Friday, October 22, 2010
I finally got around to doing some canning a couple weekends ago. I was going to post about it last Friday, but I came down with an upper respiratory cold. Avery got it as well, but he wasn't as bad as myself and seems to be over it already. I, on the other hand, am still feeling under the weather, but I do seem a bit improved.
Anyhow, while the hubby was off bagging his first deer of the season, I spent the day canning applesauce and salsa with my oldest granddaughter, Harmony. She turned five this summer and started kindergarten in the fall. Harmony has been sitting on the counter helping "Nana" cook since everyone else thought she was too little and that I was crazy for having her up there next to the stove.
Cooking has to be one of the best ways to spend time with children...in my humble opinion. It's a universal language. You don't have to say much if you don't want to, but you can have fun together nonetheless. Each year I have the grands over to make chocolate bark. No matter their skill level or experience in the kitchen there is a task they can master or be in charge of, and it makes them feel so special. (Pictures of this year's gathering will be shared in December.)
I always enjoy a connection with the past when I am cooking.
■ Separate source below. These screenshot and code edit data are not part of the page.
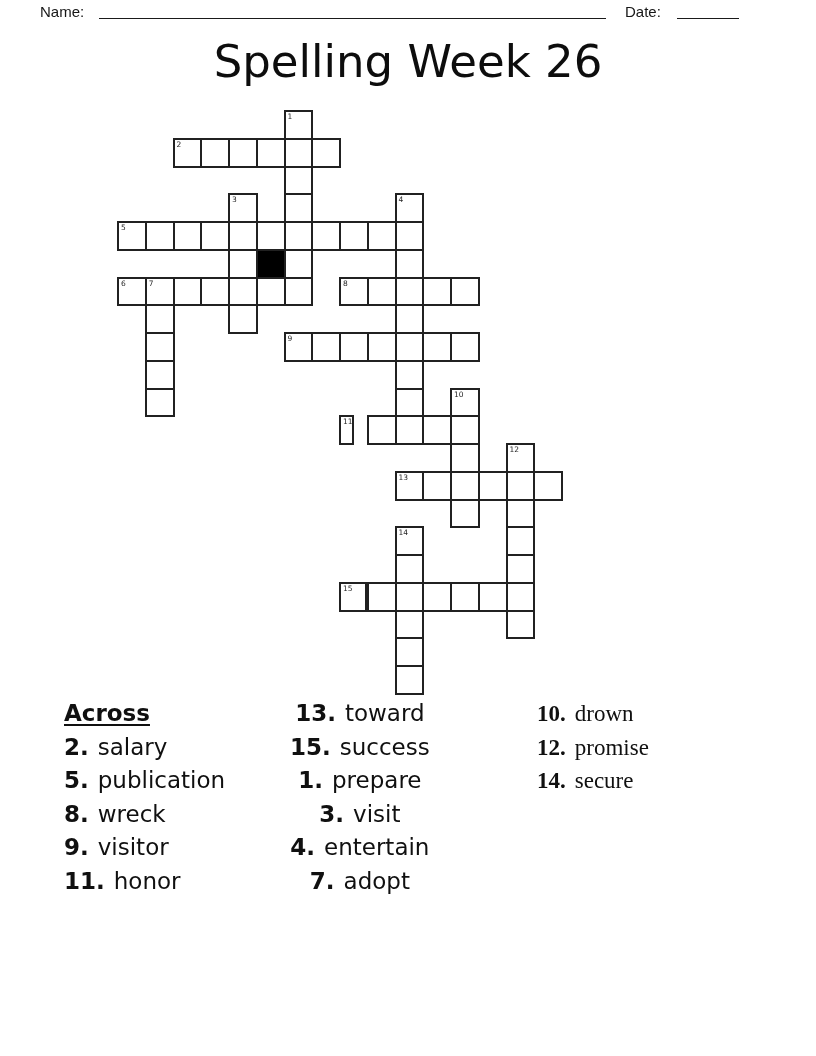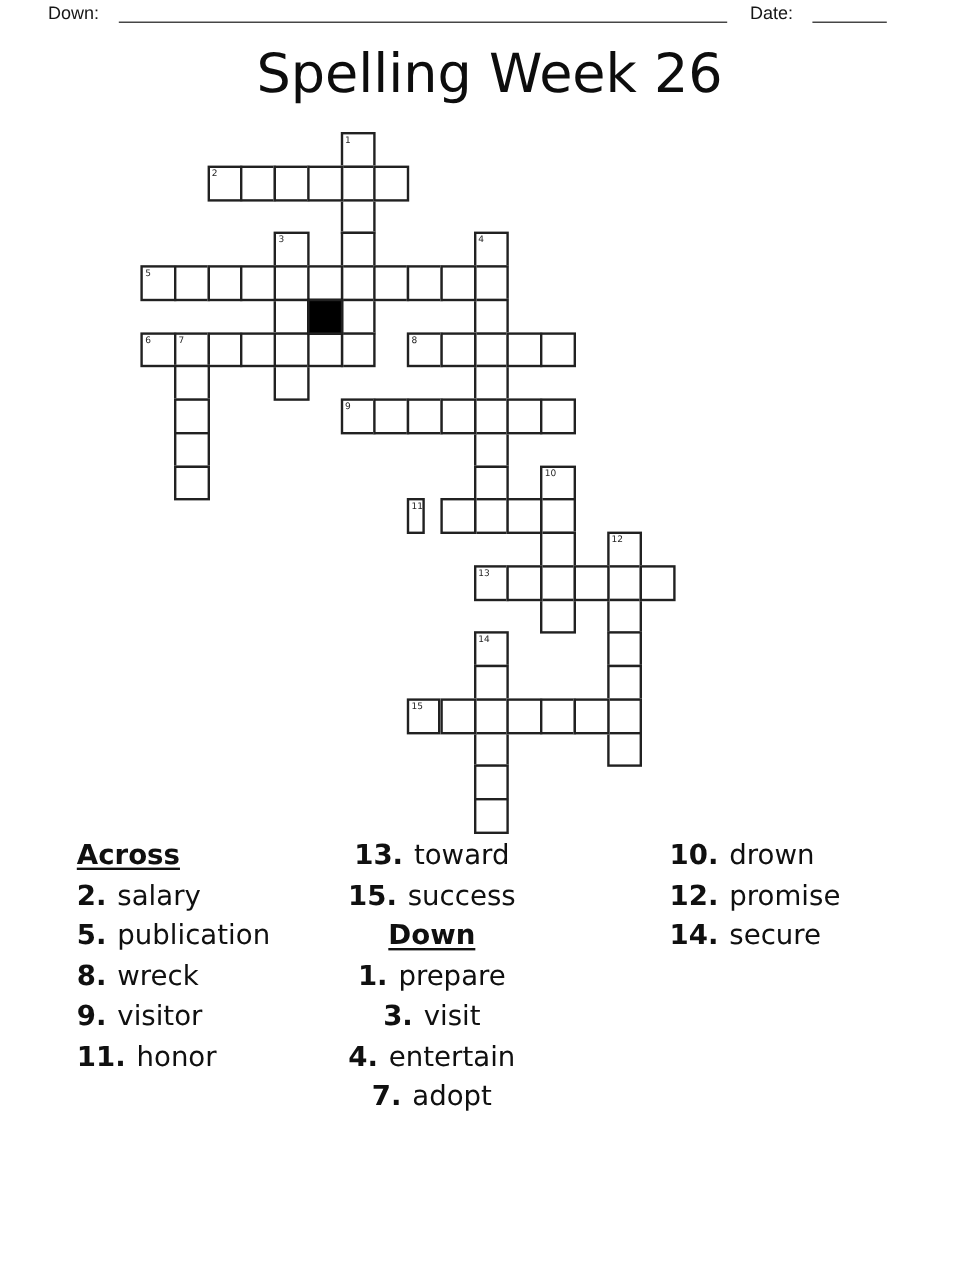"Down:" span.hdr-label { text: Down -> Name }
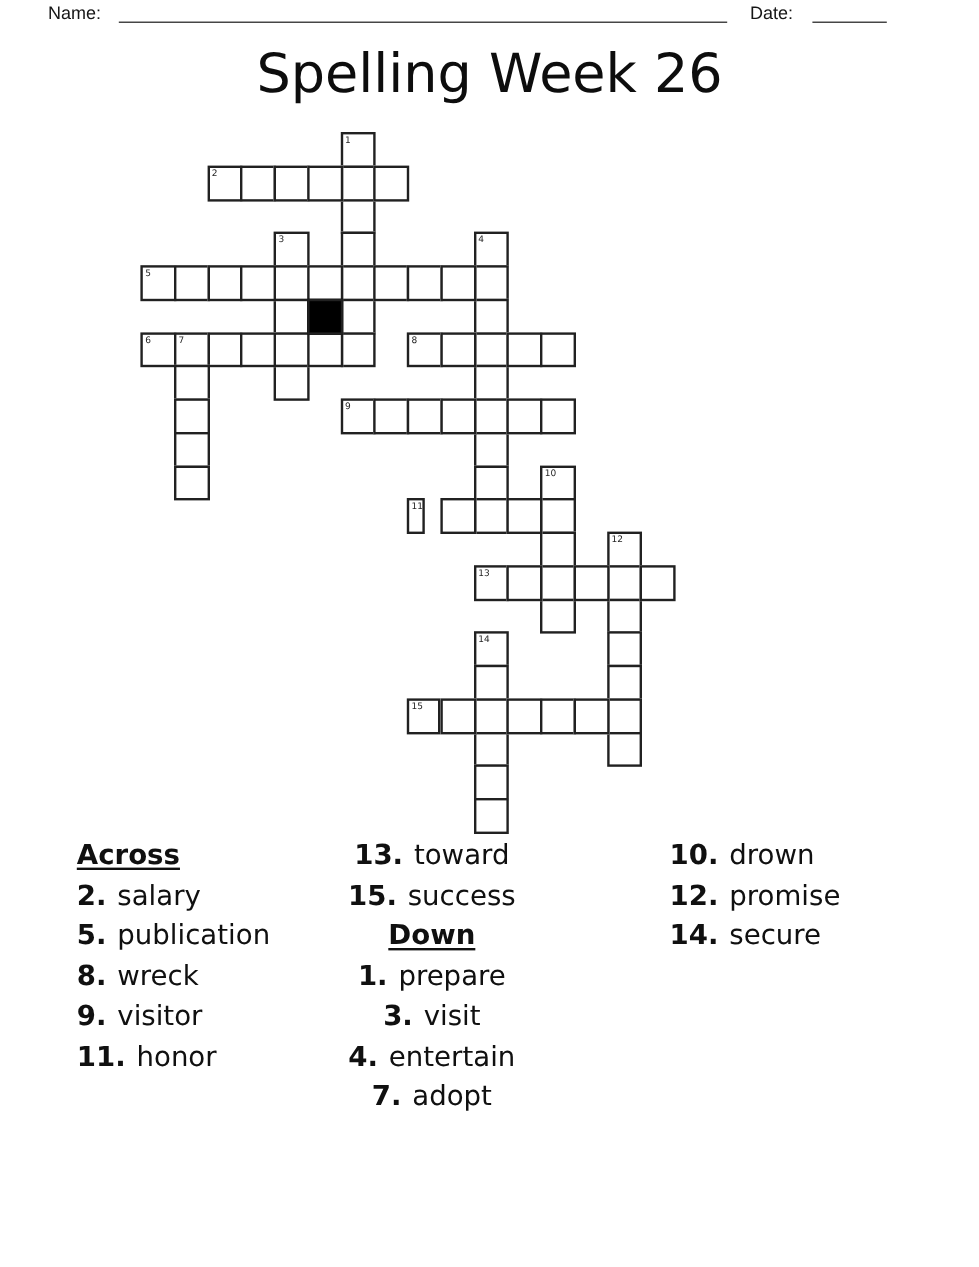"10. drown" #clue-col-3 { font-family: none -> Liberation Serif, serif; left: 558px -> 537px }
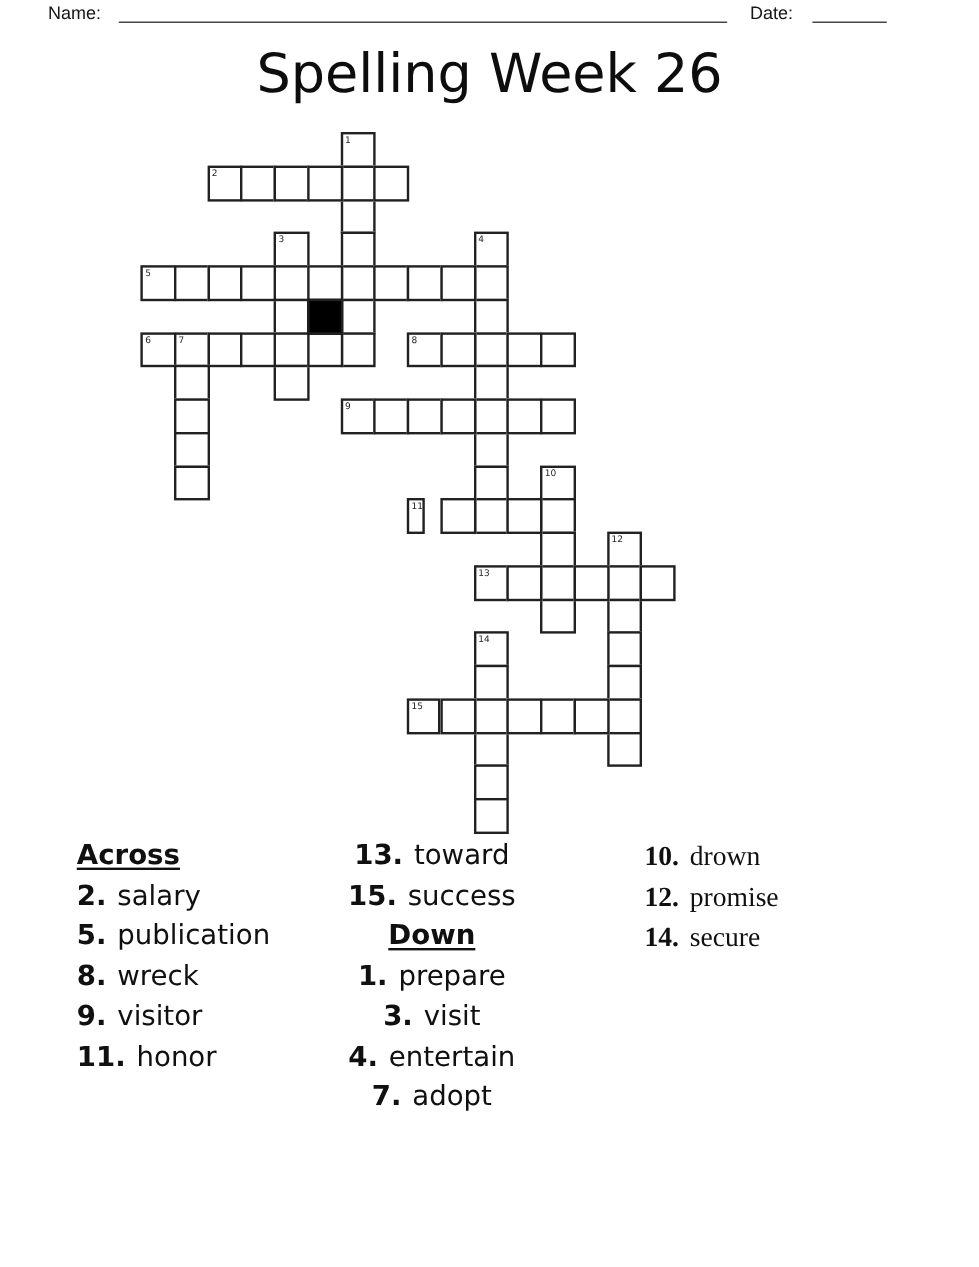"Down" div.clue-line { html: <div>Down</div> -> none }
My most prized possession in my kitchen is my Great Grandma Sheldon's pepper grinder. So, borrowing my Grandma Sheldon's old sieve from my mom for the applesauce made the experience all the more special. Here I was sharing the old art of food preservation with my granddaughter while using my grandmother's old kitchen tool. Awesome!
Oh, I almost forgot! We also roasted tomatoes. Harmony is pretty proud when she gets to use a real, bona-fide, sharp knife, and "Nana" let her bask in the lime light that day. If you have never tried roasting tomatoes you just have to. It is SUPER simple, and they taste so amazing. We've plucked ours right off the pan and eaten them like candy, put them on sandwiches, and added them to spaghetti sauce and salsa. There are so many uses for them, and you can just throw them in the freezer. Here's the recipe if you'd like to give them a try:
A bunch of tomatoes, any variety
Extra Virgin Olive Oil
Fresh Cracked Pepper
a bunch of garlic cloves
Preheat oven to 325
Arrange cut tomatoes in a single layer, skins down, on a cookie sheet lined with foil or parchment paper. Mince garlic and sprinkle over tomatoes being careful to let most of it drop directly on the tomatoes. Drizzle with olive oil, and sprinkle with salt and pepper.
Place in oven and cook for 2 1/2-3 hours, depending on the size of your tomatoes. It usually takes about 3 for romas that are halved. If you quarter them they'll get done a little faster. Keep an eye on them after about 2 -2 1/2 hours. Take a peek through the window. The juices will have dried up, and some of the tomatoes will start to get dark around the edges.
*Each time I roasted tomatoes I used Roma tomatoes cut in half.
I hope you enjoy making these tomatoes and getting creative with ways to incorporate them in your cooking. They freeze well and keep for a couple weeks in the refrigerator. Maybe you'll even find a little helper to share in the fun and make some of your own memories.